**RECORDS SHOWN:**
----

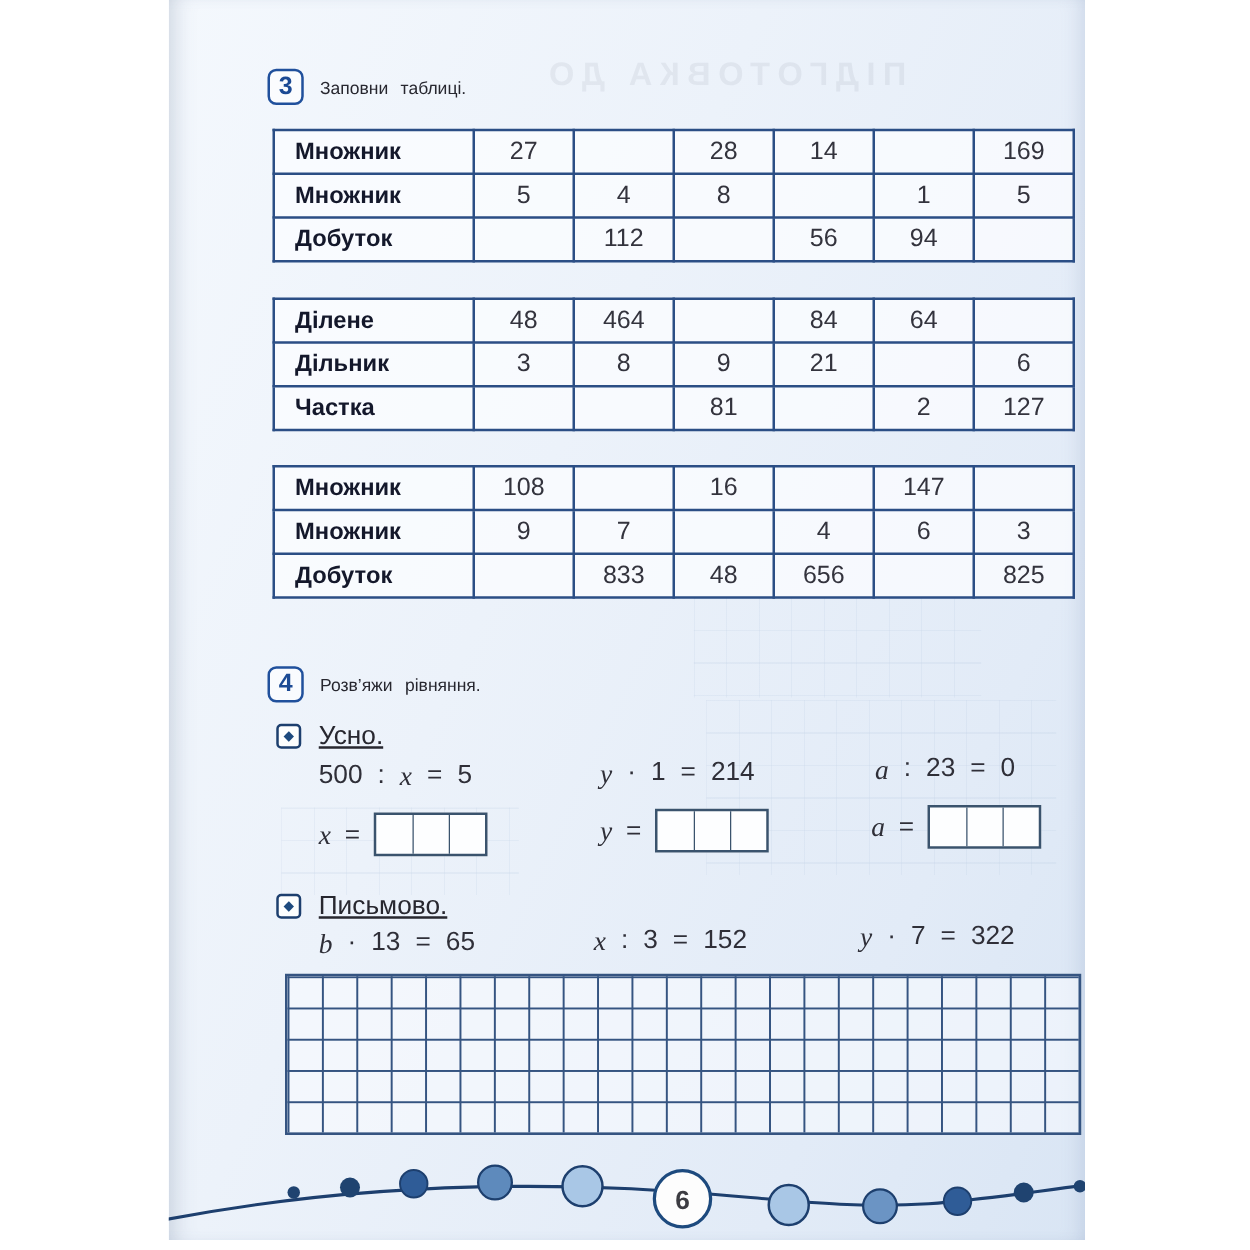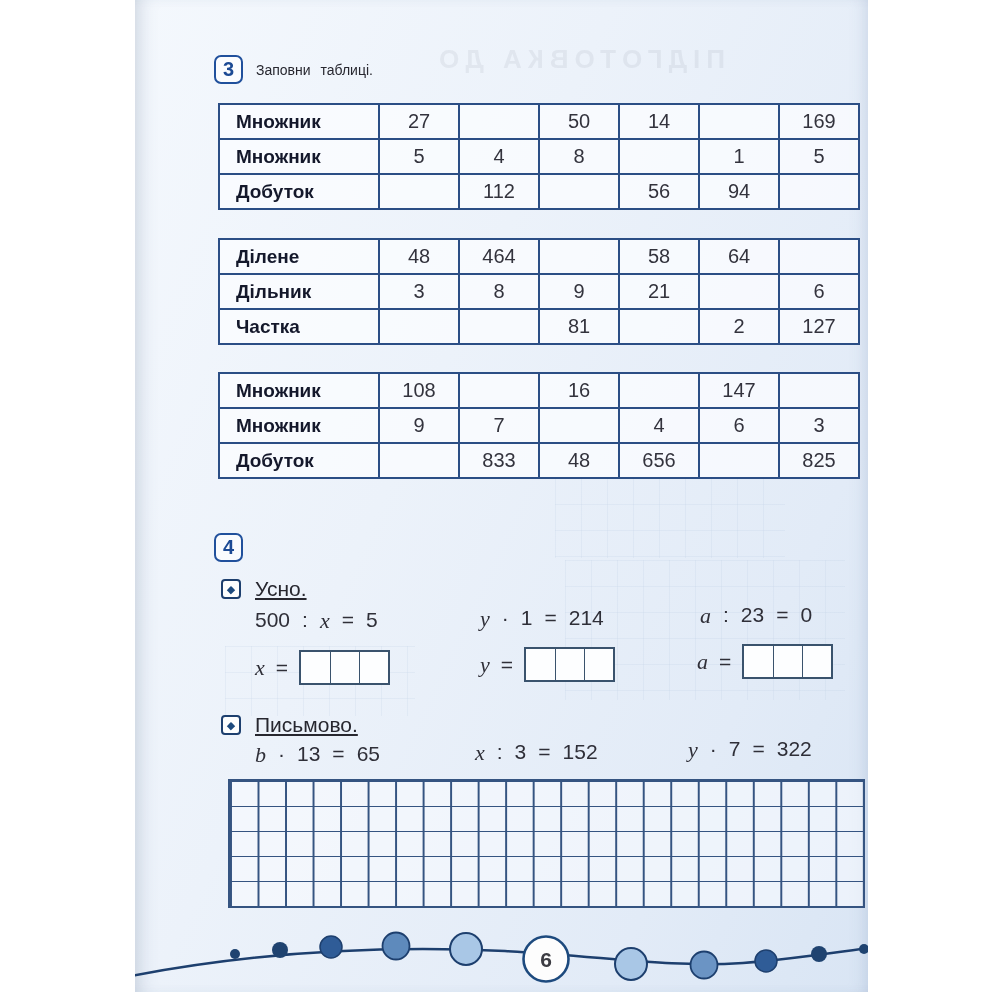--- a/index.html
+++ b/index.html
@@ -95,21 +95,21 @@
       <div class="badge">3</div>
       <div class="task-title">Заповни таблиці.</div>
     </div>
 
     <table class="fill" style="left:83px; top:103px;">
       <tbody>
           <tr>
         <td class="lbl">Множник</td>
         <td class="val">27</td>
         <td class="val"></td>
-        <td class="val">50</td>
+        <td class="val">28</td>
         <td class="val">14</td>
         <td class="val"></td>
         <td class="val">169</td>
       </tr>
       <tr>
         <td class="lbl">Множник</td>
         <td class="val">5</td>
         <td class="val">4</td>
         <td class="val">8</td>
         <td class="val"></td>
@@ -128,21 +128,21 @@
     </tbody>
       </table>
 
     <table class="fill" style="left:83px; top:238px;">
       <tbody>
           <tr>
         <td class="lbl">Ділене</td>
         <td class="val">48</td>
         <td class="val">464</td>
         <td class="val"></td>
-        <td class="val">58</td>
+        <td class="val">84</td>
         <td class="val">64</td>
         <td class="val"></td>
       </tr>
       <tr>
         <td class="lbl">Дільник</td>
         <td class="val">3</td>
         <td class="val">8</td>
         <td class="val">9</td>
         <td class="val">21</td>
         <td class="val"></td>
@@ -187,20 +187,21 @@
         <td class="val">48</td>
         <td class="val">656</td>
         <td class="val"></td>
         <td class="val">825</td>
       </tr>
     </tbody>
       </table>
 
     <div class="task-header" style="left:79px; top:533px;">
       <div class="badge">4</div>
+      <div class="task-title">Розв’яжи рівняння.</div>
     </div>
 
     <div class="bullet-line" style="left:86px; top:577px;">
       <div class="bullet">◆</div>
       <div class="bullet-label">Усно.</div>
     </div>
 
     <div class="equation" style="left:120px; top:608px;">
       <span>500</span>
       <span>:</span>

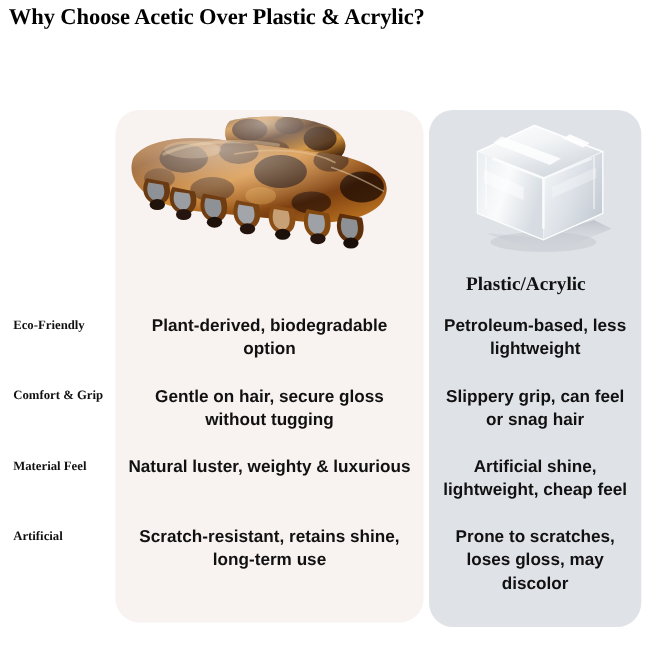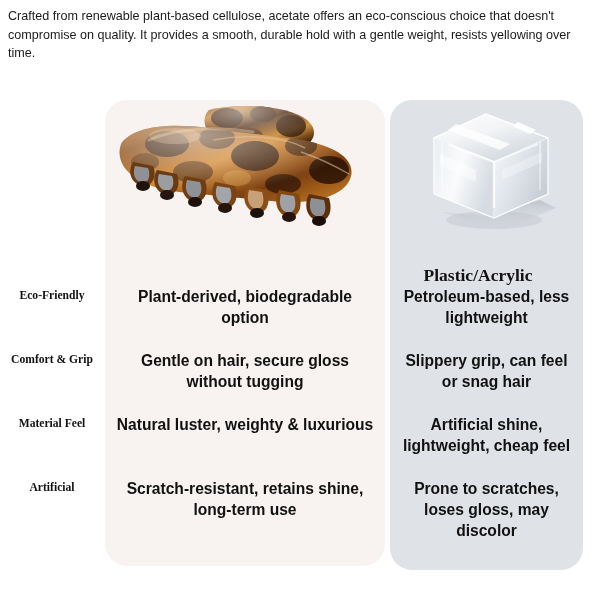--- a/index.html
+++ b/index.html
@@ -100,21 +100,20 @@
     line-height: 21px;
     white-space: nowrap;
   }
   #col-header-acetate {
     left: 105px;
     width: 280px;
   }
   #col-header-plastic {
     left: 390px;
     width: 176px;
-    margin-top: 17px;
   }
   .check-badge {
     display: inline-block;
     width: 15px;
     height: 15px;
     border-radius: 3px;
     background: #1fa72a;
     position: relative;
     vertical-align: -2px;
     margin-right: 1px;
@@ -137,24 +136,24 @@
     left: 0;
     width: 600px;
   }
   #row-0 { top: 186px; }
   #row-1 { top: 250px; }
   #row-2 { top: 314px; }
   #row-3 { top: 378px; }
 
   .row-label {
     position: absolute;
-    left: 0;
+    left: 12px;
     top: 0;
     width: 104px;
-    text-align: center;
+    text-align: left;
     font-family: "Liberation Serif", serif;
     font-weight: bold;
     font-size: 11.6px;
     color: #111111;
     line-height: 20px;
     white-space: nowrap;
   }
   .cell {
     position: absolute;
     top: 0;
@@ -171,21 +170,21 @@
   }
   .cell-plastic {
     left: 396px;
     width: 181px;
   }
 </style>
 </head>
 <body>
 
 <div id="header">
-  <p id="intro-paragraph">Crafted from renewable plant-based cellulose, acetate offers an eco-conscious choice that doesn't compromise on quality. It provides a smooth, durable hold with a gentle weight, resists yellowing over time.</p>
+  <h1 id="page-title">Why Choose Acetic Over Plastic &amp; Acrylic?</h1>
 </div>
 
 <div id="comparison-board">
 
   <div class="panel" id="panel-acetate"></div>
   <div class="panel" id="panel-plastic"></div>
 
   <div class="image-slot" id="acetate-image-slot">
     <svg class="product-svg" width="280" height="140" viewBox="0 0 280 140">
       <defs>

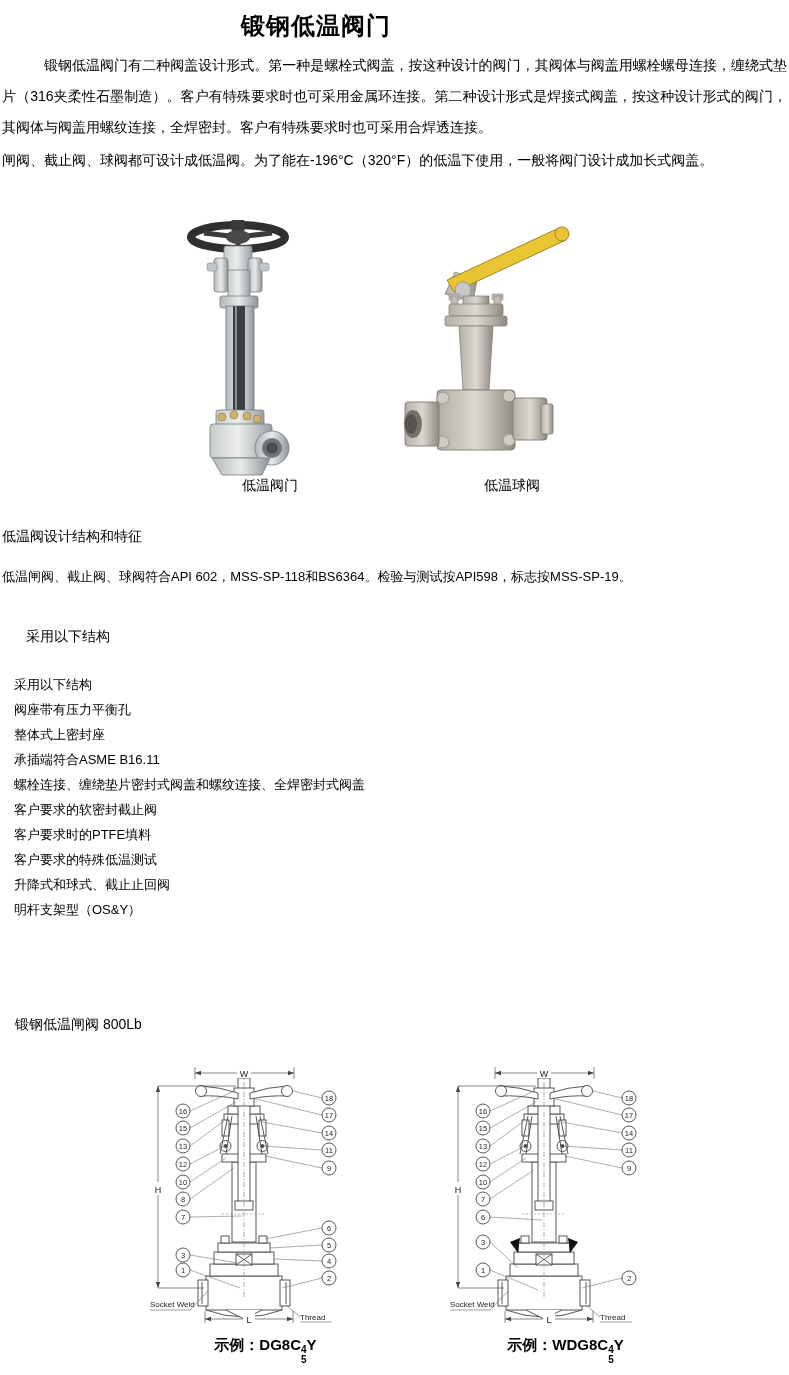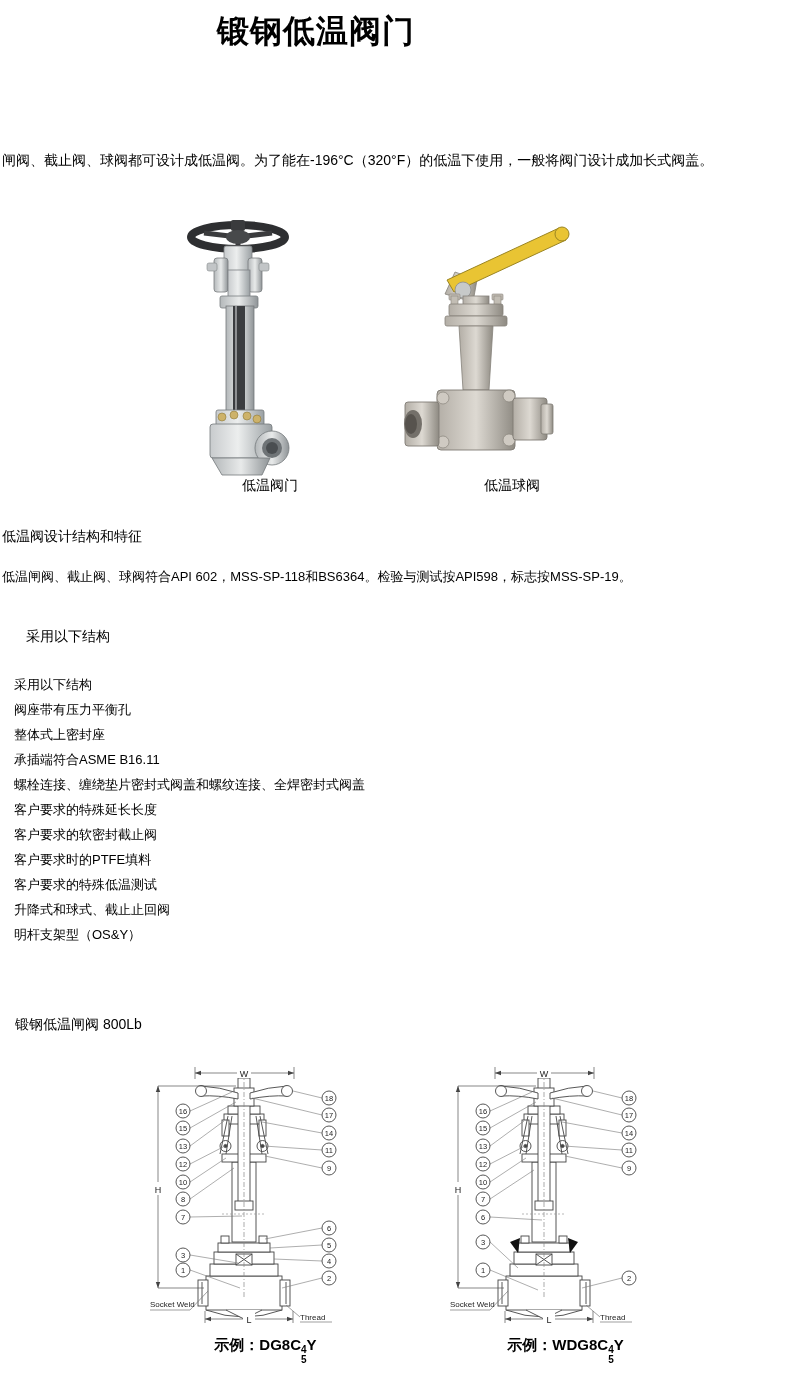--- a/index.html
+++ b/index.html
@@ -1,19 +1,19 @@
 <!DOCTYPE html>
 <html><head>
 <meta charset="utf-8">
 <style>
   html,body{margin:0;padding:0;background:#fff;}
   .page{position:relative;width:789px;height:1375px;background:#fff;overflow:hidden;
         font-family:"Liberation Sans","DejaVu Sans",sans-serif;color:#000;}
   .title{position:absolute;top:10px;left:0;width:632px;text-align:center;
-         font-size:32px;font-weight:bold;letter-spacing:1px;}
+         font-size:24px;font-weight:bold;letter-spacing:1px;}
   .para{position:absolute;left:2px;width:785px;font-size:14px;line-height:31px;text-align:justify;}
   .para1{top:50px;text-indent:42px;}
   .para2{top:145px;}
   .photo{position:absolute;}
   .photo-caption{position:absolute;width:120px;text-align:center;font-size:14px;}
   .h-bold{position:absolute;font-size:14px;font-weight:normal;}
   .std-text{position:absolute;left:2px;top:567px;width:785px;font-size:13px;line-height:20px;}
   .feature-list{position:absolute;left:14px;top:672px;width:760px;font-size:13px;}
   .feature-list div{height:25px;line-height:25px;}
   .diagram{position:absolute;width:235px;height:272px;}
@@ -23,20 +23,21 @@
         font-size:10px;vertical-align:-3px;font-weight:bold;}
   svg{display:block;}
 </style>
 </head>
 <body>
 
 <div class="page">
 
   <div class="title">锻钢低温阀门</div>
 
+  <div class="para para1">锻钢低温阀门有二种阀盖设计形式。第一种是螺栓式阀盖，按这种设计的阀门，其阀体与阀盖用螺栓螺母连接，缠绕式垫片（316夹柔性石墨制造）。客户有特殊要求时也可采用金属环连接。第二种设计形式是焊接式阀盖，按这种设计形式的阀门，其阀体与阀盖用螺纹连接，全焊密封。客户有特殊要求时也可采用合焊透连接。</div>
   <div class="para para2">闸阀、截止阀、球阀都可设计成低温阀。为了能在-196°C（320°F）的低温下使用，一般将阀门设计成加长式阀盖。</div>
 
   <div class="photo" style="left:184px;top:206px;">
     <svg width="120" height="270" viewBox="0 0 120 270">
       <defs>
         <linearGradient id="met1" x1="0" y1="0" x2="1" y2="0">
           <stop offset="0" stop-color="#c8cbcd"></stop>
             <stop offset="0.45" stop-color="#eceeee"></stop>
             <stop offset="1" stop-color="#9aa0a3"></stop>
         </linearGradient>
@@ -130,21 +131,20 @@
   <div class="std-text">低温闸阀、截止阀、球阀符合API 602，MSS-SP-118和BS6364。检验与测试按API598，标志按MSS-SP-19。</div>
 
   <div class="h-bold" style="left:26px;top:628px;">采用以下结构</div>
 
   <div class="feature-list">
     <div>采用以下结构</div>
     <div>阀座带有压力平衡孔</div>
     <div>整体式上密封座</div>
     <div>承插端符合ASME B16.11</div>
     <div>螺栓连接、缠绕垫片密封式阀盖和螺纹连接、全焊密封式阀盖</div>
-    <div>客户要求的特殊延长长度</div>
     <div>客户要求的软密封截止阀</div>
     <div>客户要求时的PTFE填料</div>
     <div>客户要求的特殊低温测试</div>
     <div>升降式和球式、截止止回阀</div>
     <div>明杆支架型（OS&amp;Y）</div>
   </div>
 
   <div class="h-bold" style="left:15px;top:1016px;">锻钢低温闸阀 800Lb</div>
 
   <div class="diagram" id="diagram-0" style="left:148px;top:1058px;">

----

**WHAT THIS TASK INVOLVES:** Leave the pictures out, then print every entry exactly as it reads.

**TASK OUTPUT:**
--- a/index.html
+++ b/index.html
@@ -95,21 +95,21 @@
       <div class="badge">3</div>
       <div class="task-title">Заповни таблиці.</div>
     </div>
 
     <table class="fill" style="left:83px; top:103px;">
       <tbody>
           <tr>
         <td class="lbl">Множник</td>
         <td class="val">27</td>
         <td class="val"></td>
-        <td class="val">50</td>
+        <td class="val">28</td>
         <td class="val">14</td>
         <td class="val"></td>
         <td class="val">169</td>
       </tr>
       <tr>
         <td class="lbl">Множник</td>
         <td class="val">5</td>
         <td class="val">4</td>
         <td class="val">8</td>
         <td class="val"></td>
@@ -128,21 +128,21 @@
     </tbody>
       </table>
 
     <table class="fill" style="left:83px; top:238px;">
       <tbody>
           <tr>
         <td class="lbl">Ділене</td>
         <td class="val">48</td>
         <td class="val">464</td>
         <td class="val"></td>
-        <td class="val">58</td>
+        <td class="val">84</td>
         <td class="val">64</td>
         <td class="val"></td>
       </tr>
       <tr>
         <td class="lbl">Дільник</td>
         <td class="val">3</td>
         <td class="val">8</td>
         <td class="val">9</td>
         <td class="val">21</td>
         <td class="val"></td>
@@ -187,20 +187,21 @@
         <td class="val">48</td>
         <td class="val">656</td>
         <td class="val"></td>
         <td class="val">825</td>
       </tr>
     </tbody>
       </table>
 
     <div class="task-header" style="left:79px; top:533px;">
       <div class="badge">4</div>
+      <div class="task-title">Розв’яжи рівняння.</div>
     </div>
 
     <div class="bullet-line" style="left:86px; top:577px;">
       <div class="bullet">◆</div>
       <div class="bullet-label">Усно.</div>
     </div>
 
     <div class="equation" style="left:120px; top:608px;">
       <span>500</span>
       <span>:</span>

--- a/index.html
+++ b/index.html
@@ -100,21 +100,20 @@
     line-height: 21px;
     white-space: nowrap;
   }
   #col-header-acetate {
     left: 105px;
     width: 280px;
   }
   #col-header-plastic {
     left: 390px;
     width: 176px;
-    margin-top: 17px;
   }
   .check-badge {
     display: inline-block;
     width: 15px;
     height: 15px;
     border-radius: 3px;
     background: #1fa72a;
     position: relative;
     vertical-align: -2px;
     margin-right: 1px;
@@ -137,24 +136,24 @@
     left: 0;
     width: 600px;
   }
   #row-0 { top: 186px; }
   #row-1 { top: 250px; }
   #row-2 { top: 314px; }
   #row-3 { top: 378px; }
 
   .row-label {
     position: absolute;
-    left: 0;
+    left: 12px;
     top: 0;
     width: 104px;
-    text-align: center;
+    text-align: left;
     font-family: "Liberation Serif", serif;
     font-weight: bold;
     font-size: 11.6px;
     color: #111111;
     line-height: 20px;
     white-space: nowrap;
   }
   .cell {
     position: absolute;
     top: 0;
@@ -171,21 +170,21 @@
   }
   .cell-plastic {
     left: 396px;
     width: 181px;
   }
 </style>
 </head>
 <body>
 
 <div id="header">
-  <p id="intro-paragraph">Crafted from renewable plant-based cellulose, acetate offers an eco-conscious choice that doesn't compromise on quality. It provides a smooth, durable hold with a gentle weight, resists yellowing over time.</p>
+  <h1 id="page-title">Why Choose Acetic Over Plastic &amp; Acrylic?</h1>
 </div>
 
 <div id="comparison-board">
 
   <div class="panel" id="panel-acetate"></div>
   <div class="panel" id="panel-plastic"></div>
 
   <div class="image-slot" id="acetate-image-slot">
     <svg class="product-svg" width="280" height="140" viewBox="0 0 280 140">
       <defs>

--- a/index.html
+++ b/index.html
@@ -1,19 +1,19 @@
 <!DOCTYPE html>
 <html><head>
 <meta charset="utf-8">
 <style>
   html,body{margin:0;padding:0;background:#fff;}
   .page{position:relative;width:789px;height:1375px;background:#fff;overflow:hidden;
         font-family:"Liberation Sans","DejaVu Sans",sans-serif;color:#000;}
   .title{position:absolute;top:10px;left:0;width:632px;text-align:center;
-         font-size:32px;font-weight:bold;letter-spacing:1px;}
+         font-size:24px;font-weight:bold;letter-spacing:1px;}
   .para{position:absolute;left:2px;width:785px;font-size:14px;line-height:31px;text-align:justify;}
   .para1{top:50px;text-indent:42px;}
   .para2{top:145px;}
   .photo{position:absolute;}
   .photo-caption{position:absolute;width:120px;text-align:center;font-size:14px;}
   .h-bold{position:absolute;font-size:14px;font-weight:normal;}
   .std-text{position:absolute;left:2px;top:567px;width:785px;font-size:13px;line-height:20px;}
   .feature-list{position:absolute;left:14px;top:672px;width:760px;font-size:13px;}
   .feature-list div{height:25px;line-height:25px;}
   .diagram{position:absolute;width:235px;height:272px;}
@@ -23,20 +23,21 @@
         font-size:10px;vertical-align:-3px;font-weight:bold;}
   svg{display:block;}
 </style>
 </head>
 <body>
 
 <div class="page">
 
   <div class="title">锻钢低温阀门</div>
 
+  <div class="para para1">锻钢低温阀门有二种阀盖设计形式。第一种是螺栓式阀盖，按这种设计的阀门，其阀体与阀盖用螺栓螺母连接，缠绕式垫片（316夹柔性石墨制造）。客户有特殊要求时也可采用金属环连接。第二种设计形式是焊接式阀盖，按这种设计形式的阀门，其阀体与阀盖用螺纹连接，全焊密封。客户有特殊要求时也可采用合焊透连接。</div>
   <div class="para para2">闸阀、截止阀、球阀都可设计成低温阀。为了能在-196°C（320°F）的低温下使用，一般将阀门设计成加长式阀盖。</div>
 
   <div class="photo" style="left:184px;top:206px;">
     <svg width="120" height="270" viewBox="0 0 120 270">
       <defs>
         <linearGradient id="met1" x1="0" y1="0" x2="1" y2="0">
           <stop offset="0" stop-color="#c8cbcd"></stop>
             <stop offset="0.45" stop-color="#eceeee"></stop>
             <stop offset="1" stop-color="#9aa0a3"></stop>
         </linearGradient>
@@ -130,21 +131,20 @@
   <div class="std-text">低温闸阀、截止阀、球阀符合API 602，MSS-SP-118和BS6364。检验与测试按API598，标志按MSS-SP-19。</div>
 
   <div class="h-bold" style="left:26px;top:628px;">采用以下结构</div>
 
   <div class="feature-list">
     <div>采用以下结构</div>
     <div>阀座带有压力平衡孔</div>
     <div>整体式上密封座</div>
     <div>承插端符合ASME B16.11</div>
     <div>螺栓连接、缠绕垫片密封式阀盖和螺纹连接、全焊密封式阀盖</div>
-    <div>客户要求的特殊延长长度</div>
     <div>客户要求的软密封截止阀</div>
     <div>客户要求时的PTFE填料</div>
     <div>客户要求的特殊低温测试</div>
     <div>升降式和球式、截止止回阀</div>
     <div>明杆支架型（OS&amp;Y）</div>
   </div>
 
   <div class="h-bold" style="left:15px;top:1016px;">锻钢低温闸阀 800Lb</div>
 
   <div class="diagram" id="diagram-0" style="left:148px;top:1058px;">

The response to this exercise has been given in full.